In front of the mountains there are farms and the smaller towns of Saijo and the scenery is a beautiful reminder that you have left the concrete expanses of Osaka behind.
Ride to Imabari
Imabari city is around 20km north of Saijo but the actual start of the Shimanami kaido is about 28km. As you get off the boat, you want to turn right onto the main road (143) and cycle north following the road signs to Imabari.
The ride to Imabari is relatively straight-forward however you want to turn right onto route 38 and follow that into Imabari city.
Shimanami kaido start
The Kurushima Kaikyou bridge is the start of the route and there is a cyclist entrance that takes you up onto the bridge to mark the beginning of the epic ride.
There are countless moments where everything clicks. Smooth descents, effortless pedal strokes, perfect bends, the sun shining - magic on the bike
The Shimanami kaido cycling route and area. Experience one of the great cycling routes in Japan.

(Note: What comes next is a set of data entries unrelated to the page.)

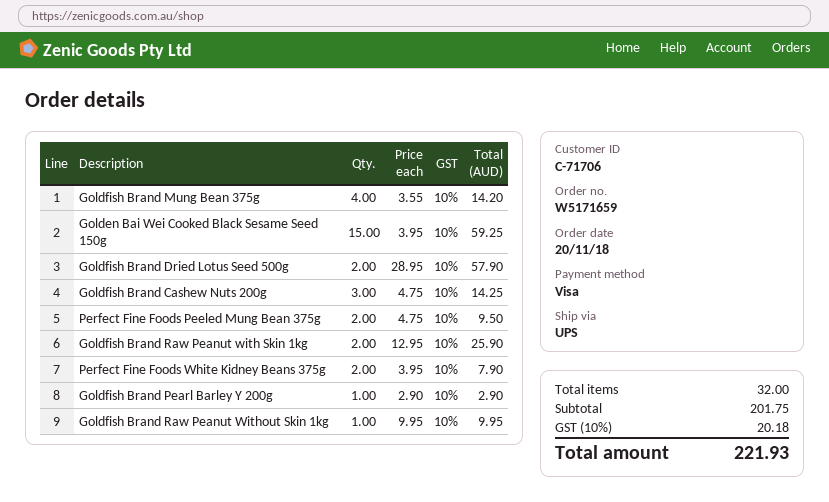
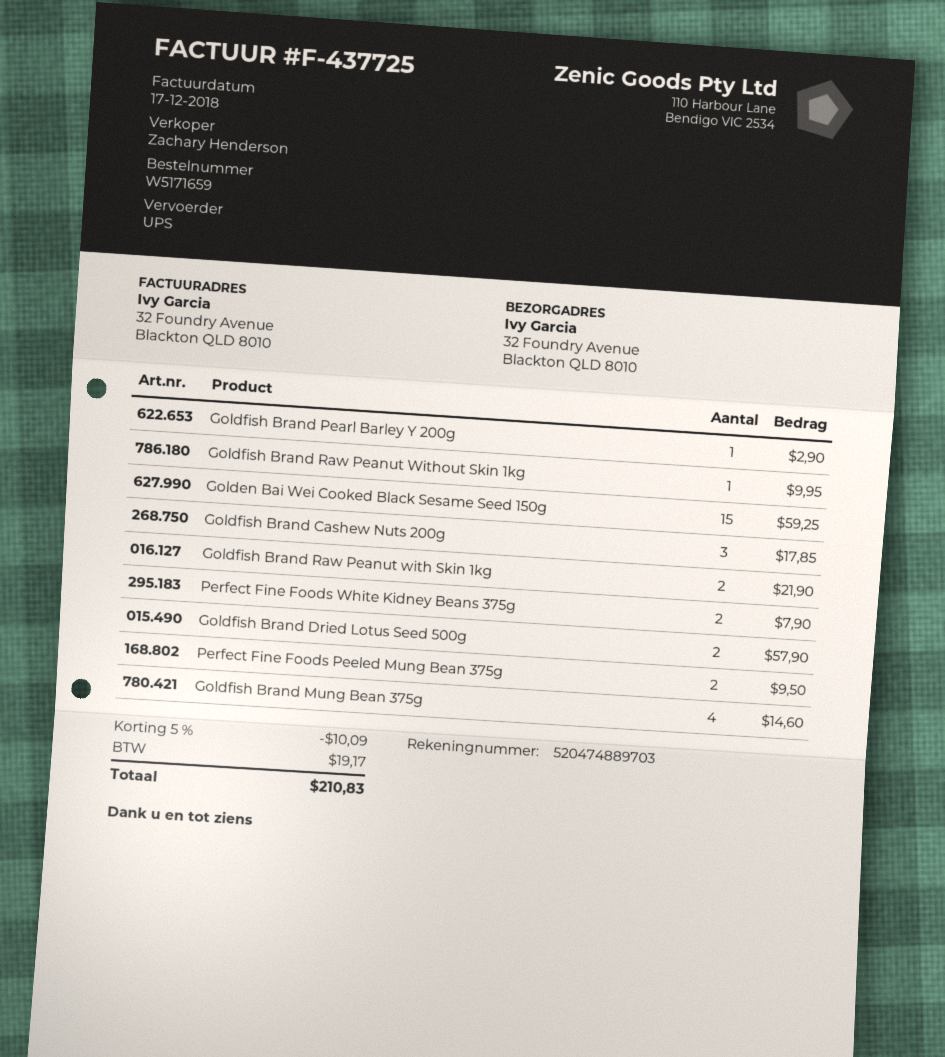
Goldfish Brand Mung Bean 375g: 4 for 14.20 -> 4 for 14.60
Goldfish Brand Cashew Nuts 200g: 3 for 14.25 -> 3 for 17.85
Goldfish Brand Raw Peanut with Skin 1kg: 2 for 25.90 -> 2 for 21.90
discount: none -> 5% = 10.09
tax: 20.18 -> 19.17
total: 221.93 -> 210.83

The ride actually finishes on Mukojima which is an island just over from Onomichi station. From here you take a small ferry over to the city centre on the north side of the water.

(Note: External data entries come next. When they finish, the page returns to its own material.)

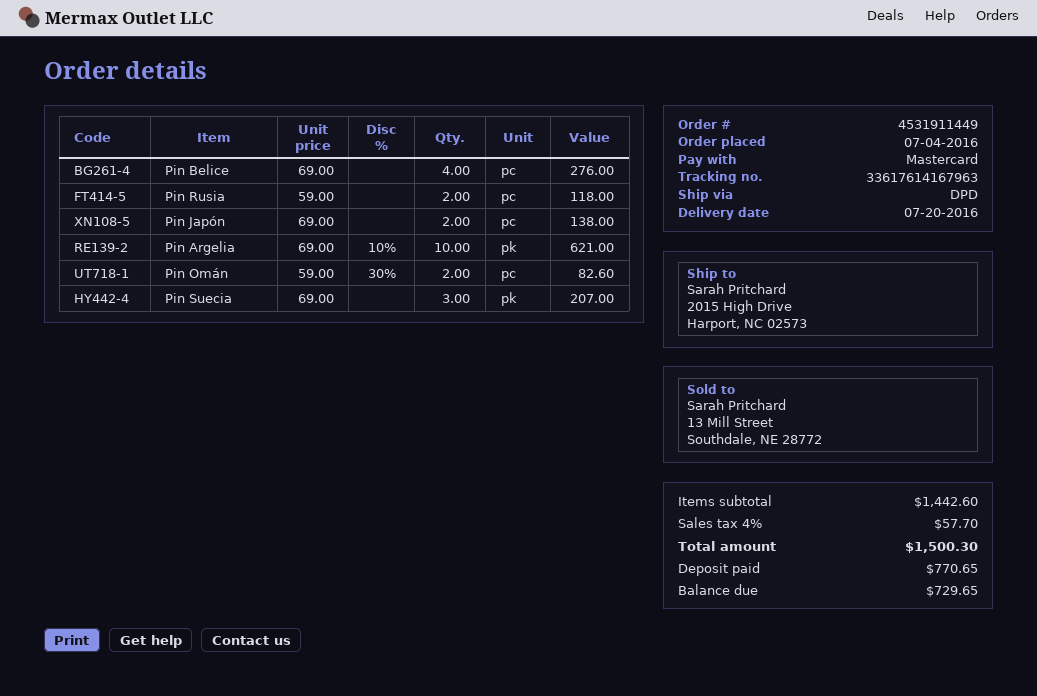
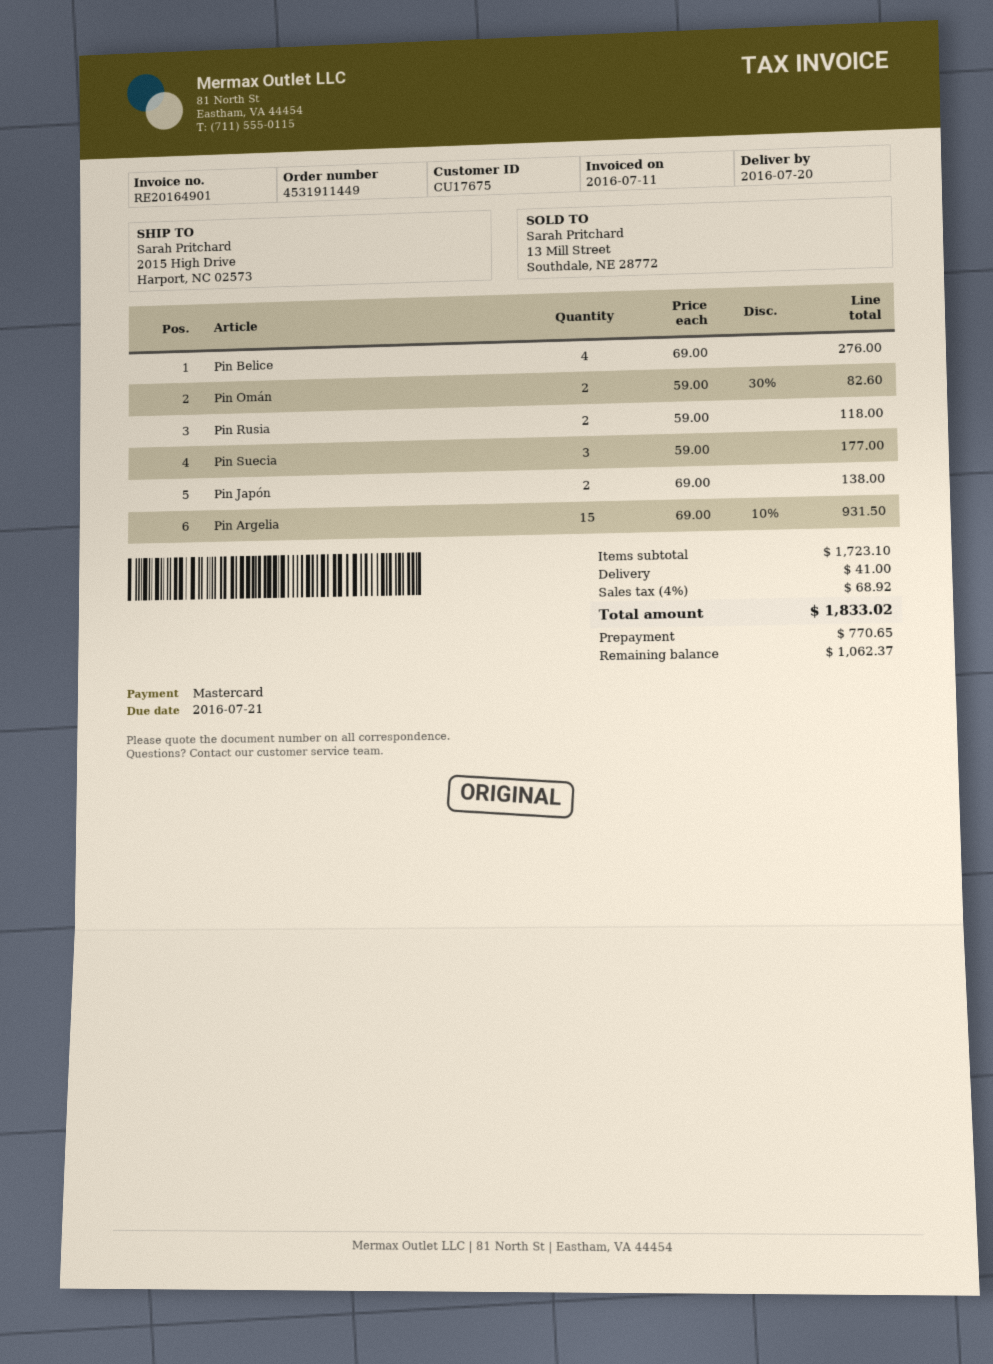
Pin Argelia: 10 x 69.00 - 10% = 621.00 -> 15 x 69.00 - 10% = 931.50
Pin Suecia: 3 x 69.00 = 207.00 -> 3 x 59.00 = 177.00
subtotal: 1442.60 -> 1723.10
shipping: none -> 41.00
tax: 4% = 57.70 -> 4% = 68.92
total: 1500.30 -> 1833.02
balance: 729.65 -> 1062.37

There are a couple of ferries leaving from different spots but the ferry I got was 70 yen including the bike. The wharf is located at the end of the route found in this post.
That marks the end of the cycling route. Time to sit down, relax and soak up the cycling and waterside atmosphere of Onomichi.
The Shimanami kaido is one of those routes that if you get the chance, you should do it. Due to the ride being so famous there are discussions about whether the ride actually lives up to the hype. Well, I think it does and possibly even exceeds expectations.
The really exciting thing is the new ferry which gives cyclists another great option for getting to the ride. Yes, the train is fine, but we think the ferry has a few advantages that make it easier and less stressful for cyclists.
Below are the reasons we think the ferry is a better option than the train from Osaka.
- The ferry is overnight meaning that you get your traveling done while you sleep. Wake up and ride
- The ferry is cheaper
- You can take your bike on the train without having to take it apart and put it in a bag
- If you do want to bag it up your ticket gets even cheaper
- No fretting about whether you will get storage space for your bike. On the shinkansen you might not get the storage behind the rear seats which means having the bike in front of you vertically
- Ferries are fun. Nothing like boarding ship and setting off for faraway lands (disclaimer - I love the shinkansen. It's only with a bike it's not quite as fun)
- You can bath on the boat. Wind down after boarding with a nice soak in a hot bath
If you are planning on getting to the Shimanami kaido from Osaka, we recommend checking out the ferry. I'll definitely be back.